Beyond SIFT for image classification

In classifying images, scenes or objects, the most popular approach is based on the features extraction-coding-pooling framework allowing to generate discriminative and robust image representations from densely extracted local patches, mainly some SIFT/HOG ones. The majority of the latest research is focused on how to improve successfully these coding and pooling parts. In this work, we show that substantial improvements can be also obtained by coding information closer to the pixel values level in the same way that deep-learning architectures do. We introduce a two layer, stacked, coder-pooler architecture where the first layer is specifically dedicated to extract, from our so-called Differential Vectors (DV) patches, some efficient, local low-level features more discriminative and efficient that their classic handcrafted counterpart. This first layer can advantageously replace any classic dense SIFT/HOG patches extraction stage.

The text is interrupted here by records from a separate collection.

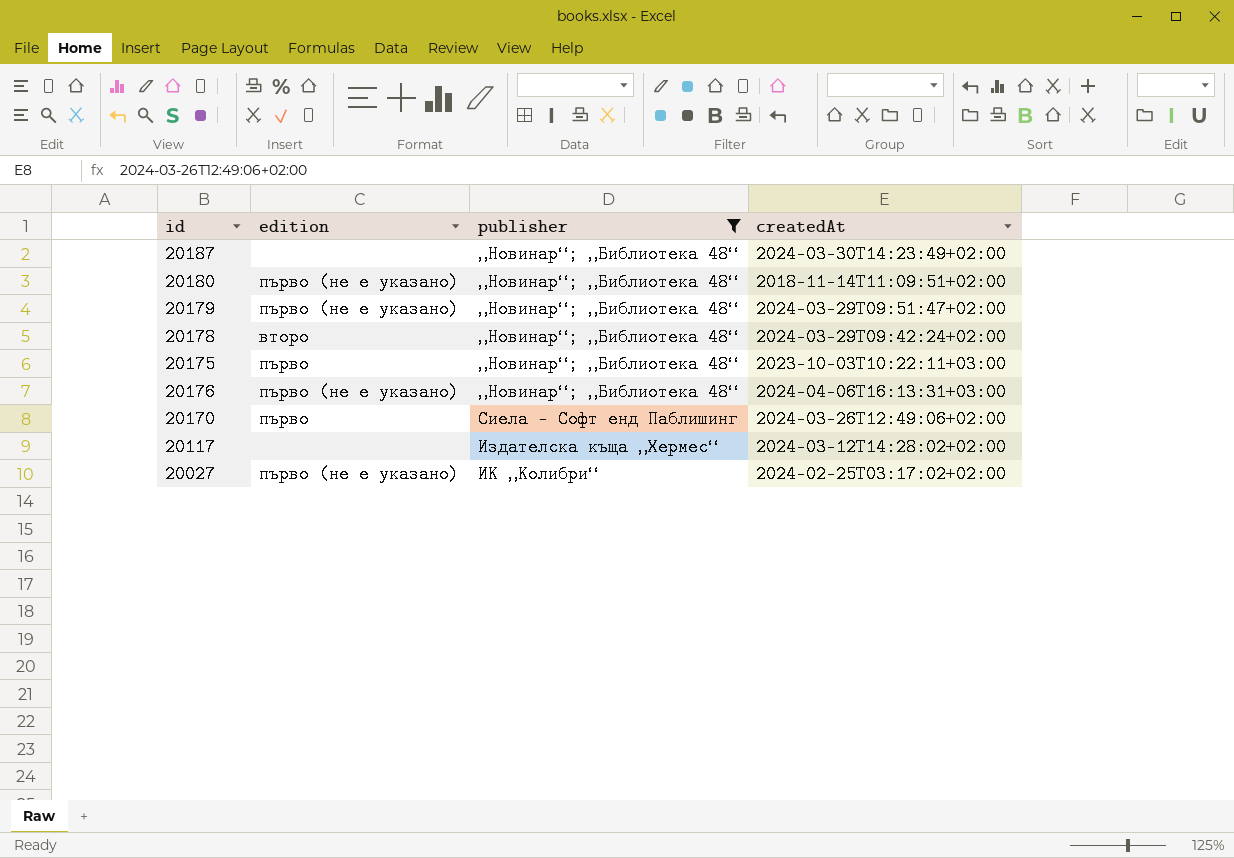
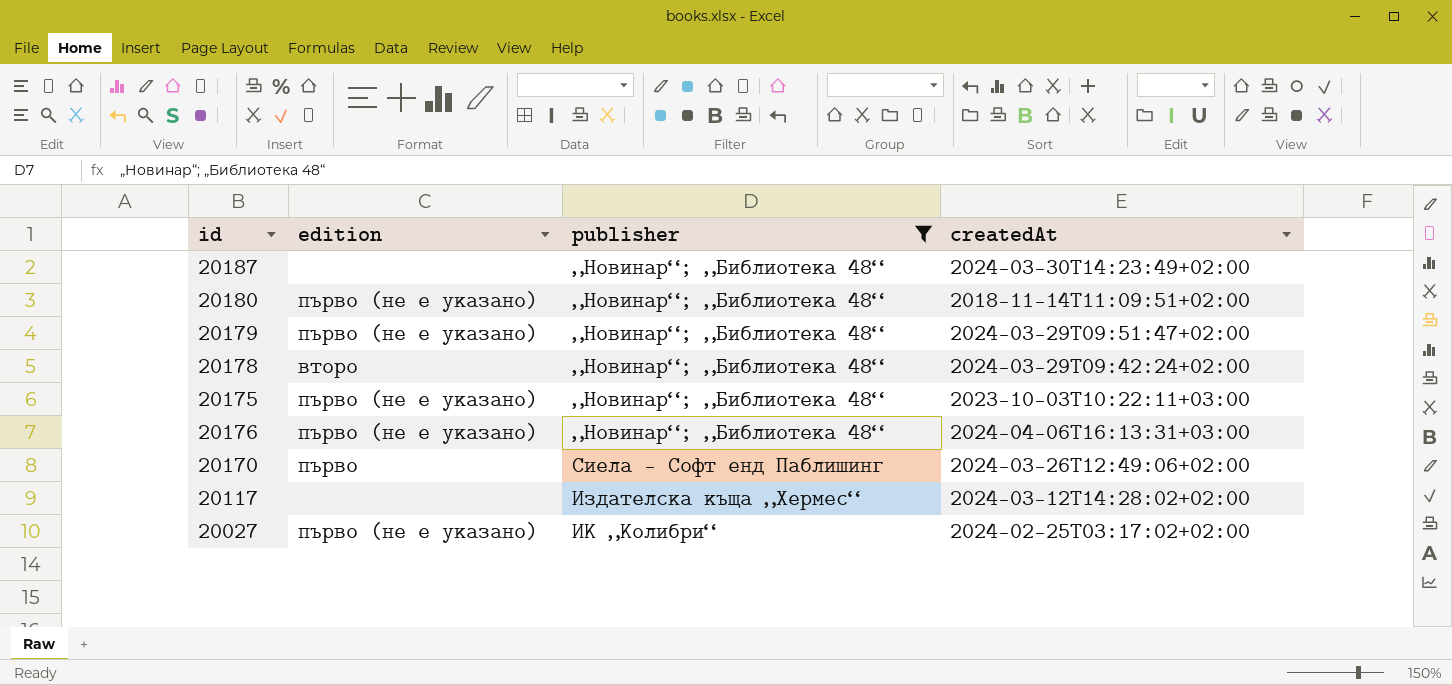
20175 | edition: първо -> първо (не е указано)

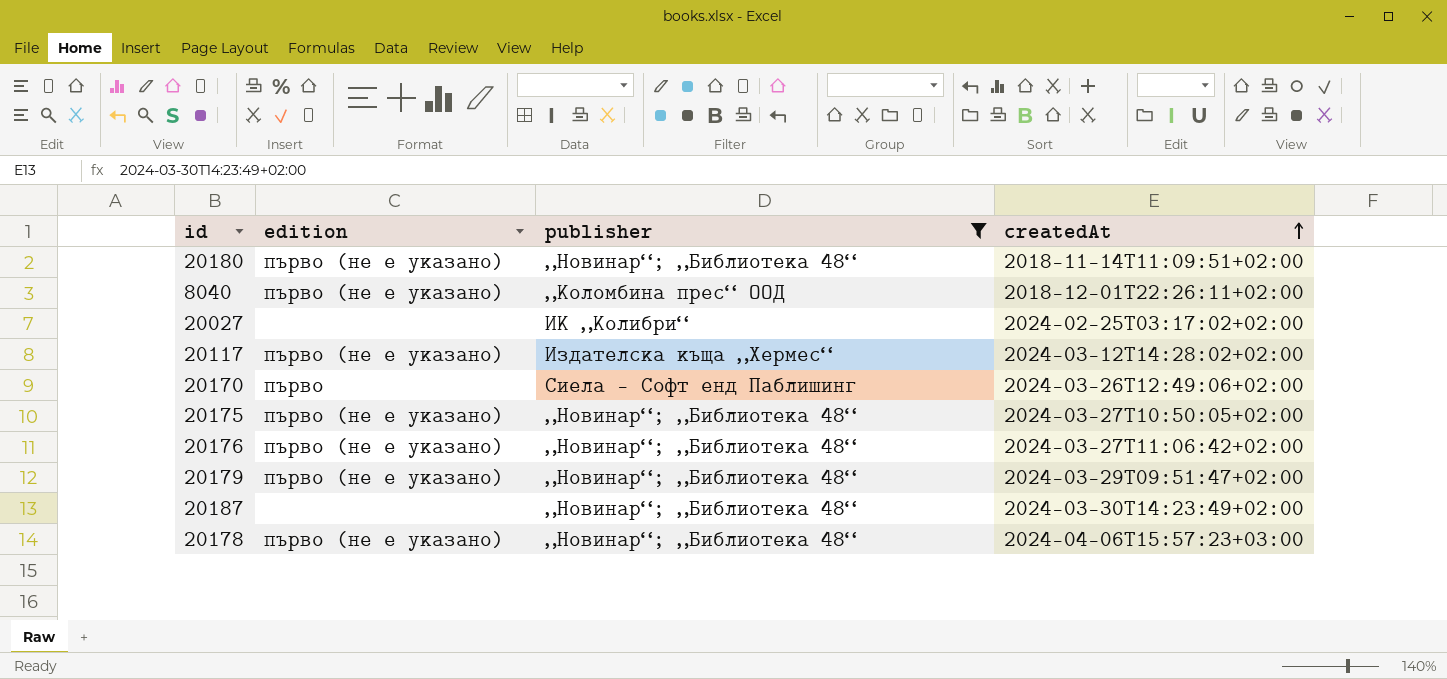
row order: none -> createdAt ascending
row 8040: none -> първо (не е указано) | „Коломбина прес“ ООД | 2018-12-01T22:26:11+02:00
20027 | edition: първо (не е указано) -> none
20117 | edition: none -> първо (не е указано)
20175 | createdAt: 2023-10-03T10:22:11+03:00 -> 2024-03-27T10:50:05+02:00
20176 | createdAt: 2024-04-06T16:13:31+03:00 -> 2024-03-27T11:06:42+02:00
20178 | edition: второ -> първо (не е указано)
20178 | createdAt: 2024-03-29T09:42:24+02:00 -> 2024-04-06T15:57:23+03:00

We demonstrate the effectiveness of our approach on three datasets: UIUC-Sports, Scene 15 and Caltech 101. We achieve excellent performances with simple linear classification while using basic coding and pooling schemes for both layers, i.e. Sparse Coding (SC) and Max-Pooling (MP) respectively.

[1]  Pietro Perona,et al.  Learning Generative Visual Models from Few Training Examples: An Incremental Bayesian Approach Tested on 101 Object Categories , 2004, 2004 Conference on Computer Vision and Pattern Recognition Workshop.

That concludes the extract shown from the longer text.